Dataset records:
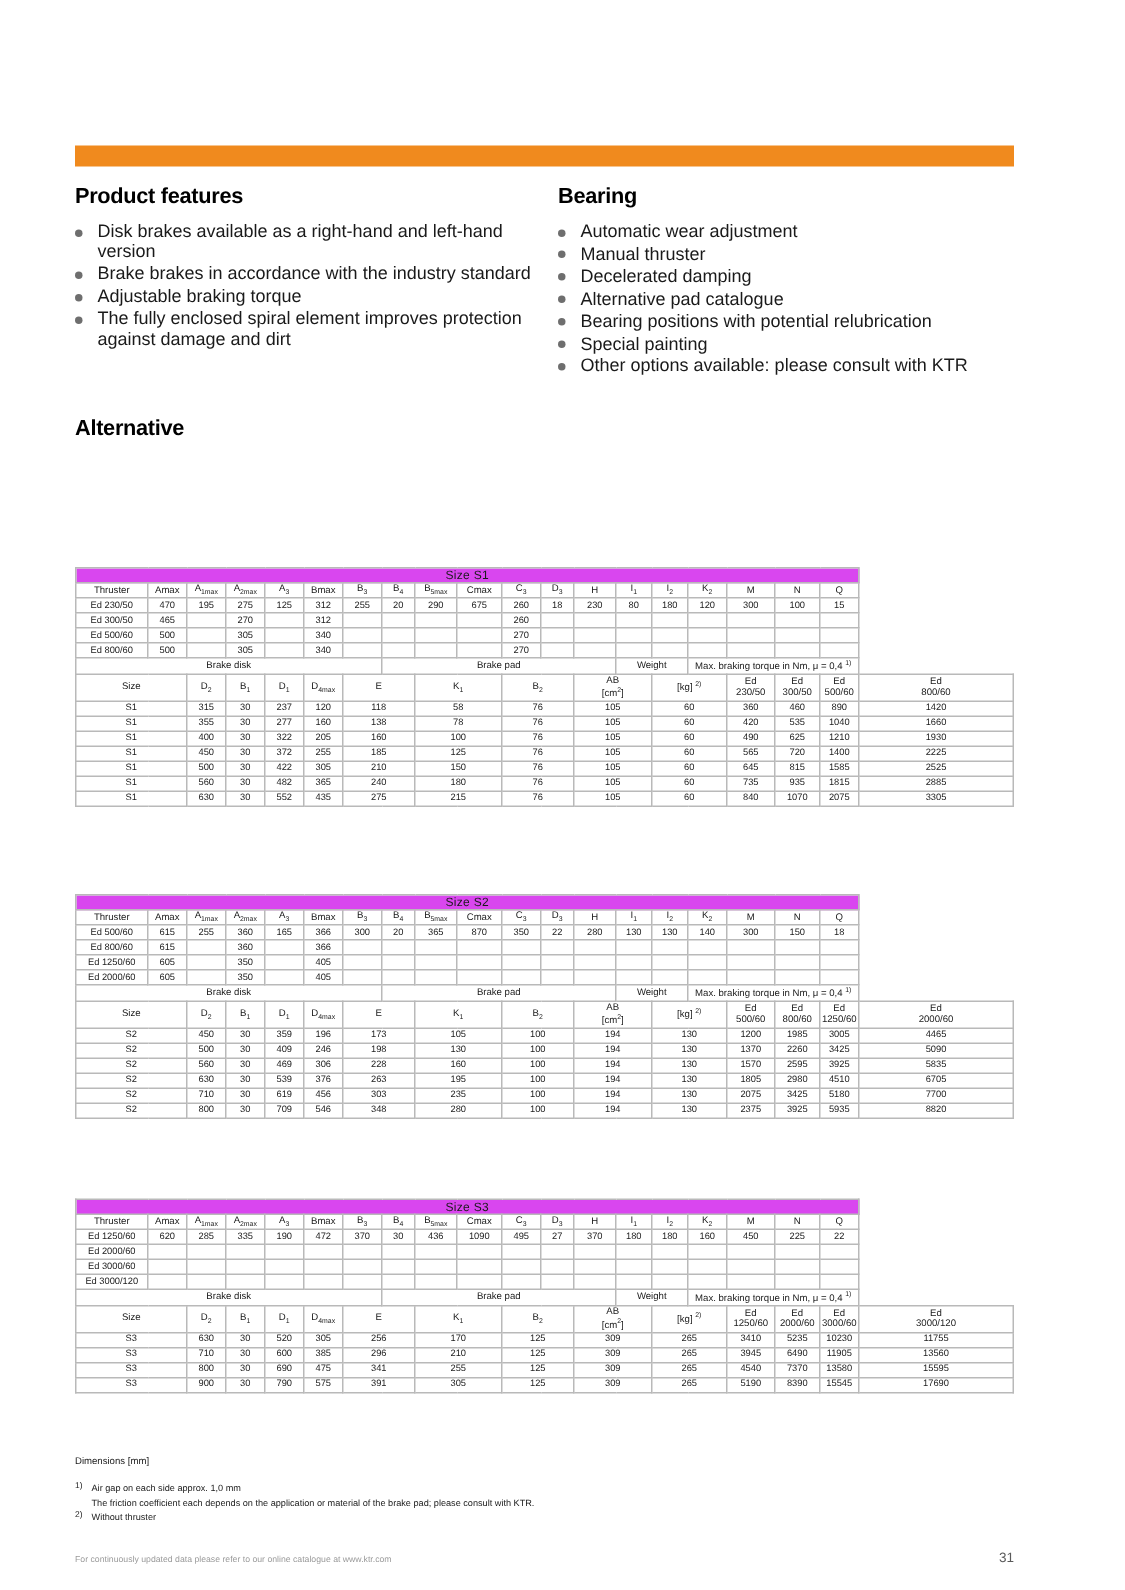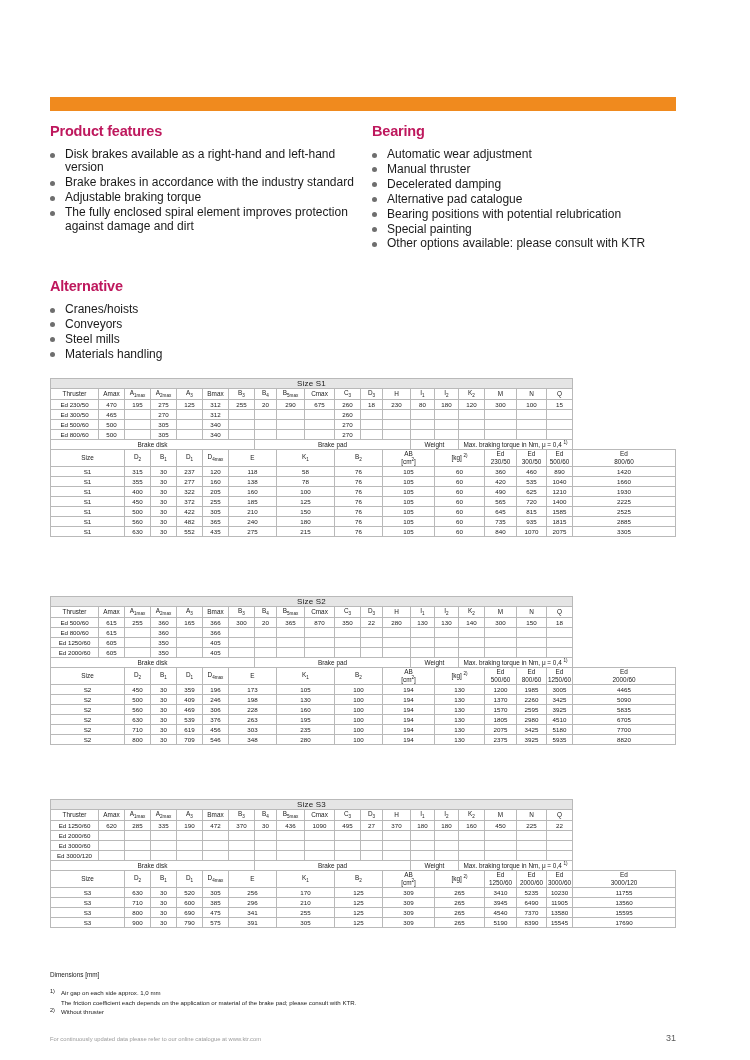--- a/index.html
+++ b/index.html
@@ -18,21 +18,21 @@
     left: 50px;
     top: 97px;
     width: 626px;
     height: 14px;
     background: #f08a1e;
   }
   h2.section-title {
     font-size: 14.5px;
     font-weight: bold;
     margin: 0 0 9px 0;
-    color: #be185d;
+    color: #000000;
     letter-spacing: -0.2px;
   }
   .two-col {
     position: absolute;
     left: 50px;
     top: 123px;
     width: 626px;
     display: flex;
   }
   .col-left { width: 322px; }
@@ -86,21 +86,21 @@
     border: 0.5px solid #b9b9b9;
     text-align: center;
     vertical-align: middle;
     padding: 0;
     height: 10px;
     font-weight: normal;
     color: #1a1a1a;
     line-height: 1.15;
   }
   .size-head {
-    background: #e5e5e5;
+    background: #d946ef;
     color: #ffffff;
     font-weight: bold;
     font-size: 8px;
     height: 13px;
     letter-spacing: 0.2px;
     border: 0.5px solid #f08a1e;
   }
   .hdr {
     background: #ffffff;
     height: 19px;
@@ -168,26 +168,20 @@
       <li>Alternative pad catalogue</li>
       <li>Bearing positions with potential relubrication</li>
       <li>Special painting</li>
       <li>Other options available: please consult with KTR</li>
     </ul>
   </div>
 </div>
 
 <div class="applications">
   <h2 class="section-title">Alternative</h2>
-  <ul class="bullets">
-    <li>Cranes/hoists</li>
-    <li>Conveyors</li>
-    <li>Steel mills</li>
-    <li>Materials handling</li>
-  </ul>
 </div>
 
 <div class="table-block" id="tbl-s1">
     <table class="spec">
       <colgroup>
         <col style="width:48px">
         <col style="width:26px">
         <col style="width:26px">
         <col style="width:26px">
         <col style="width:26px">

* What is needed *
All lines from the start of the entries above through the line containing "height: 13px;" are to be given again exactly; the pictures are not.

* Your solution *
--- a/index.html
+++ b/index.html
@@ -18,21 +18,21 @@
     left: 50px;
     top: 97px;
     width: 626px;
     height: 14px;
     background: #f08a1e;
   }
   h2.section-title {
     font-size: 14.5px;
     font-weight: bold;
     margin: 0 0 9px 0;
-    color: #be185d;
+    color: #000000;
     letter-spacing: -0.2px;
   }
   .two-col {
     position: absolute;
     left: 50px;
     top: 123px;
     width: 626px;
     display: flex;
   }
   .col-left { width: 322px; }
@@ -86,21 +86,21 @@
     border: 0.5px solid #b9b9b9;
     text-align: center;
     vertical-align: middle;
     padding: 0;
     height: 10px;
     font-weight: normal;
     color: #1a1a1a;
     line-height: 1.15;
   }
   .size-head {
-    background: #e5e5e5;
+    background: #d946ef;
     color: #ffffff;
     font-weight: bold;
     font-size: 8px;
     height: 13px;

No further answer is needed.